Case Report | Open Access

Volume 2021 | Article ID 8907944 | https://doi.org/10.1155/2021/8907944

SARS-CoV-2 and Streptococcus pneumoniae Coinfection in a Previously Healthy Child

Kimberly C. Vu,¹Gloria P. Heresi,¹and Michael L. Chang¹

Academic Editor: Ozgur Kasapcopur

Received07 Oct 2021

Accepted24 Nov 2021

Published08 Dec 2021

Abstract

Coronavirus disease 2019 (COVID-19), caused by severe acute respiratory syndrome coronavirus 2 (SARS-CoV-2), was first reported in December 2019 in Wuhan, China. This novel coronavirus has been responsible for a pandemic that continues to devastate nations worldwide. COVID-19, like other viruses, causes pneumonia. However, unlike other viral respiratory tract infections such as influenza, bacterial coinfection in COVID-19 patients has uncommonly been described in adult and pediatric patients. We report a case of Streptococcus pneumoniae and COVID-19 coinfection in a previously healthy 4-year-old child.

1. Introduction

SARS-CoV-2 is responsible for the current global pandemic of COVID-19. As of June 2021, in the United States alone, there have been over 32,000,000 confirmed cases and over 550,000 deaths. However, compared to adults, pediatric patients have been far less impacted thus far. According to the CDC, laboratory-confirmed cases for children <18 years comprise 12–14% of the case burden, although representing about 22% of the US population. Infected children are most commonly asymptomatic or have mild symptoms, with the actual number probably underestimated.

Coinfection with bacterial pathogens is commonly identified with viral respiratory infections such as influenza. A low rate of bacterial coinfections has been reported with COVID-19, 1–4% rate in multiple adult studies [1–4]. In children, there are scarce reports only and there is little information regarding bacterial coinfection with SARS-CoV-2.

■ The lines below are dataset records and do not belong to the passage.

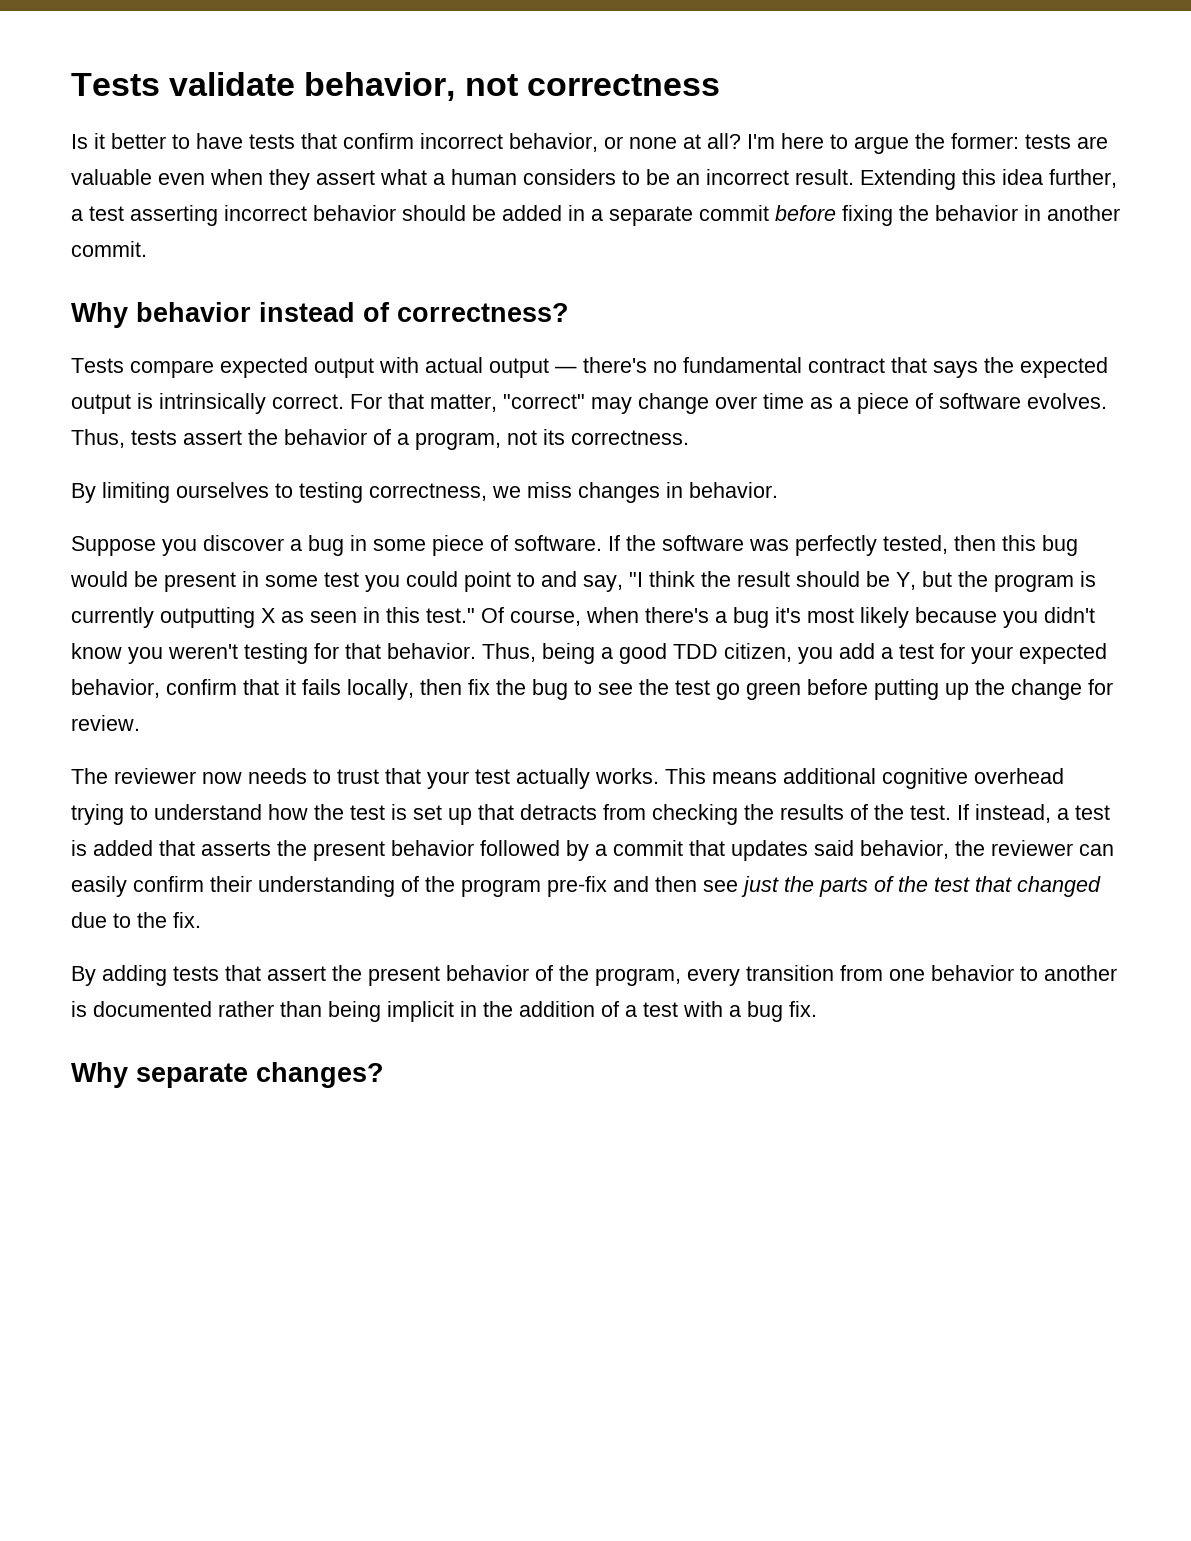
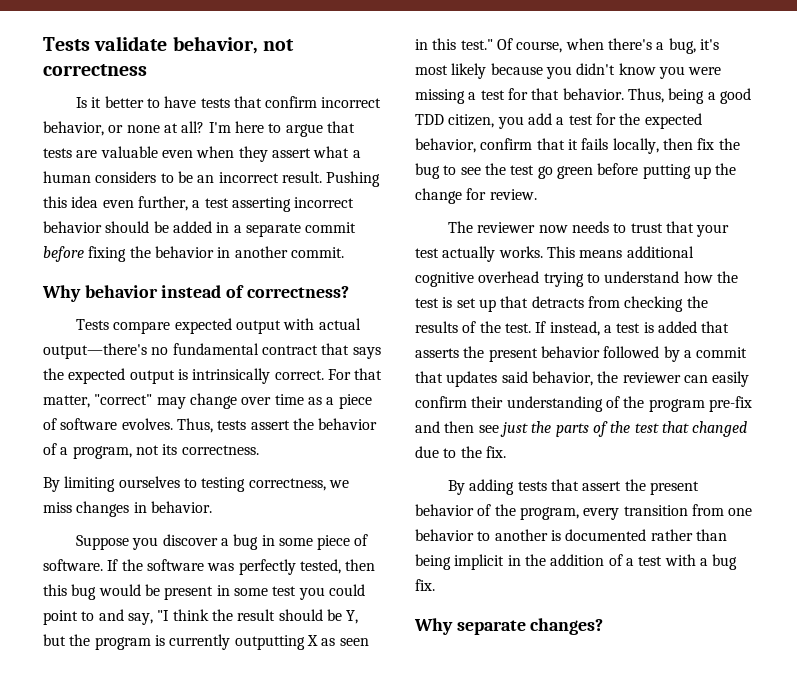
- I'm here to argue the former: tests are valuable even when they assert what a human considers to be an incorrect result.
+ I'm here to argue that tests are valuable even when they assert what a human considers to be an incorrect result.
- Extending this idea further, a test asserting incorrect behavior should be added in a separate commit before fixing the behavior in another commit.
+ Pushing this idea even further, a test asserting incorrect behavior should be added in a separate commit before fixing the behavior in another commit.
- Tests compare expected output with actual output — there's no fundamental contract that says the expected output is intrinsically correct.
+ Tests compare expected output with actual output—there's no fundamental contract that says the expected output is intrinsically correct.
- Of course, when there's a bug it's most likely because you didn't know you weren't testing for that behavior.
+ Of course, when there's a bug, it's most likely because you didn't know you were missing a test for that behavior.
- Thus, being a good TDD citizen, you add a test for your expected behavior, confirm that it fails locally, then fix the bug to see the test go green before putting up the change for review.
+ Thus, being a good TDD citizen, you add a test for the expected behavior, confirm that it fails locally, then fix the bug to see the test go green before putting up the change for review.

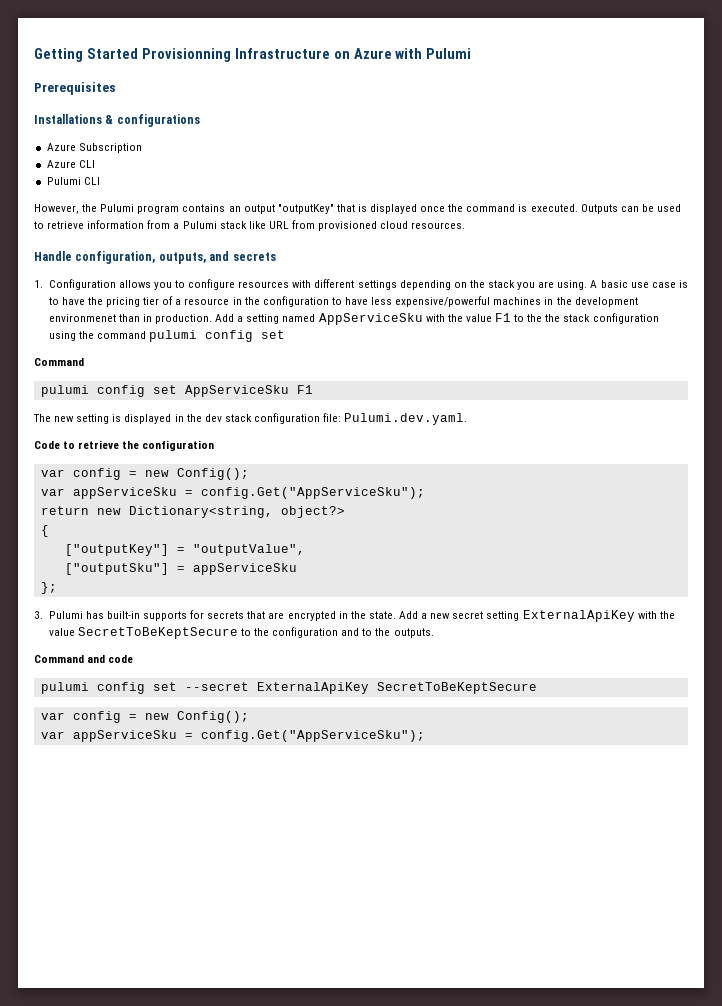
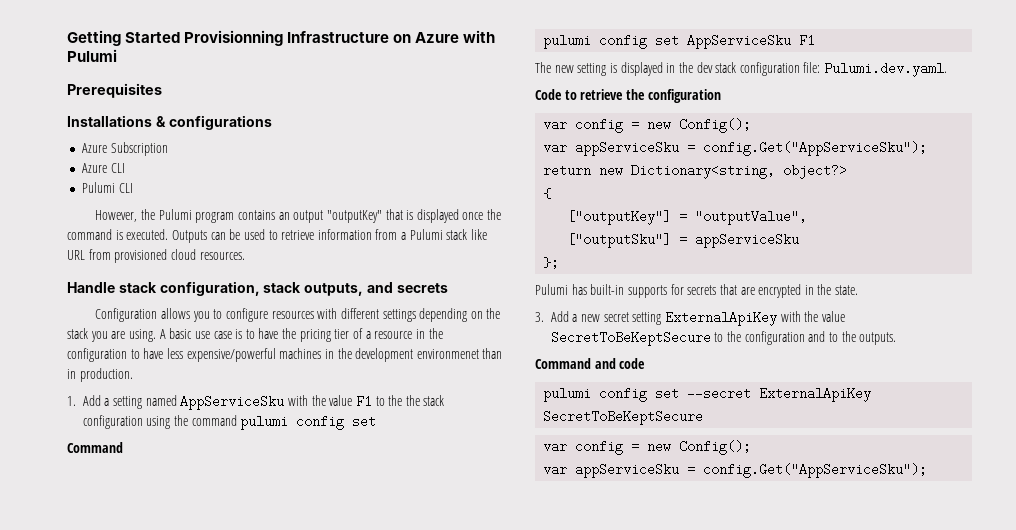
- Handle configuration, outputs, and secrets
+ Handle stack configuration, stack outputs, and secrets
- 1. Configuration allows you to configure resources with different settings depending on the stack you are using.
+ Configuration allows you to configure resources with different settings depending on the stack you are using.
- A basic use case is to have the pricing tier of a resource in the configuration to have less expensive/powerful machines in the development environmenet than in production. Add a setting named AppServiceSku with the value F1 to the the stack configuration using the command pulumi config set
+ A basic use case is to have the pricing tier of a resource in the configuration to have less expensive/powerful machines in the development environmenet than in production.
+ 1. Add a setting named AppServiceSku with the value F1 to the the stack configuration using the command pulumi config set
- 3. Pulumi has built-in supports for secrets that are encrypted in the state. Add a new secret setting ExternalApiKey with the value SecretToBeKeptSecure to the configuration and to the outputs.
+ Pulumi has built-in supports for secrets that are encrypted in the state.
+ 3. Add a new secret setting ExternalApiKey with the value SecretToBeKeptSecure to the configuration and to the outputs.

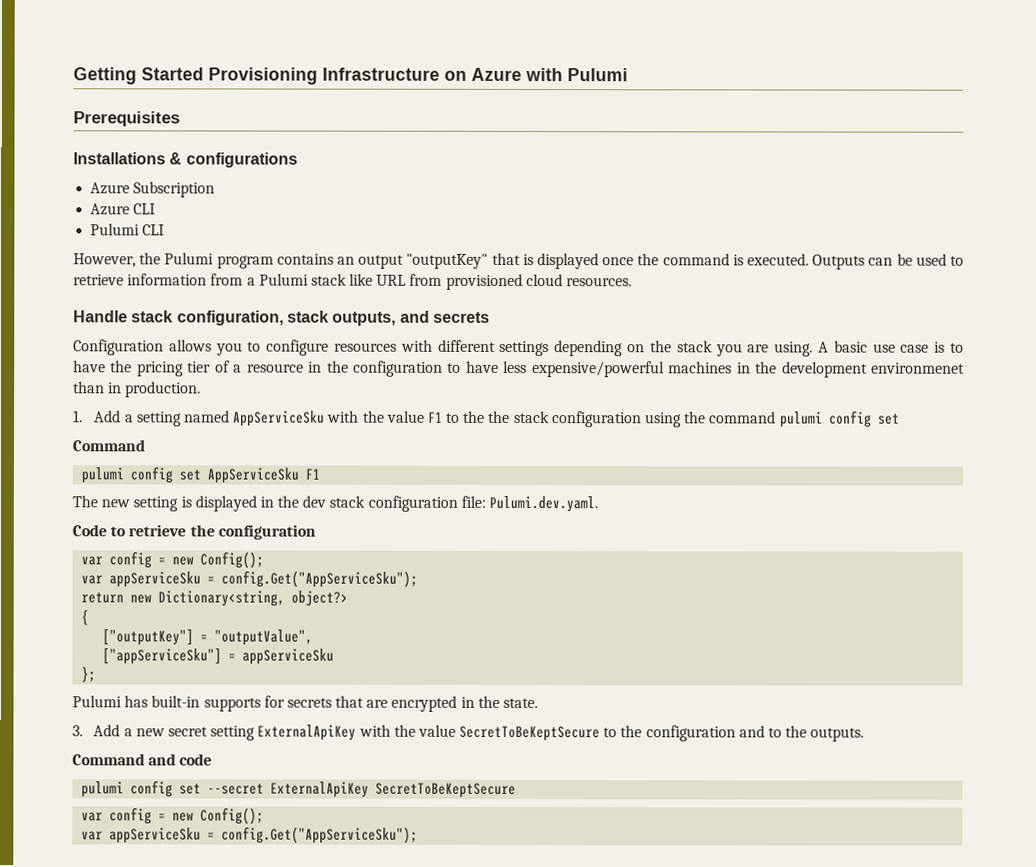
- Getting Started Provisionning Infrastructure on Azure with Pulumi
+ Getting Started Provisioning Infrastructure on Azure with Pulumi
- ["outputSku"] = appServiceSku
+ ["appServiceSku"] = appServiceSku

Here, we report a previously healthy and vaccinated child with COVID-19 and Streptococcus pneumoniae bacterial coinfection.

2. Case Presentation

A previously healthy fully vaccinated 4-year-old boy presented to the emergency department (ED) with a two-week history of fever, cough, and worsening shortness of breath. The patient presented to an outpatient clinic at the onset of symptoms on April 12, 2021, and tested positive for SARS-CoV-2 by PCR via nasopharyngeal swab. His symptoms continued to worsen with nasal flaring, tachypnea, and subcostal retractions prompting his return to the ED nine days after his positive COVID-19 test. In the ED, he had a temperature of 99.9°F, a heart rate of 142 beats per minute, a respiratory rate of 26 breaths per min, and 82% oxygen saturation in room air. The patient received supplemental oxygen via a non-rebreather mask. SARS-CoV-2 and influenza A/B nasopharyngeal swab specimens were sent for RT-PCR testing, positive only for SARS-CoV-2. On physical exam, the patient had increased work of breathing and diminished breath sounds on the right side. Blood and urine cultures were obtained. Cefepime and vancomycin antibiotic therapy were initiated. Blood work revealed significant leukocytosis with WBC of 21.2 K/uL, 57% neutrophils, 23% lymphocytes, and increased metamyelocytes at 6%. Chest radiograph (Figure 1) revealed a large right-sided pneumothorax and pleural effusion. A chest tube drained 250 mL of purulent fluid (Figure 2). Pleural fluid analysis was consistent with empyema: pH 6.5, WBC 187,590/uL, glucose 3.0 mg/dL, protein 5.0 g/dL, and LDH 37211 IU/L. Initial Gram staining showed Gram-positive cocci in chains. The patient continued to deteriorate, requiring intubation and transfer to the PICU.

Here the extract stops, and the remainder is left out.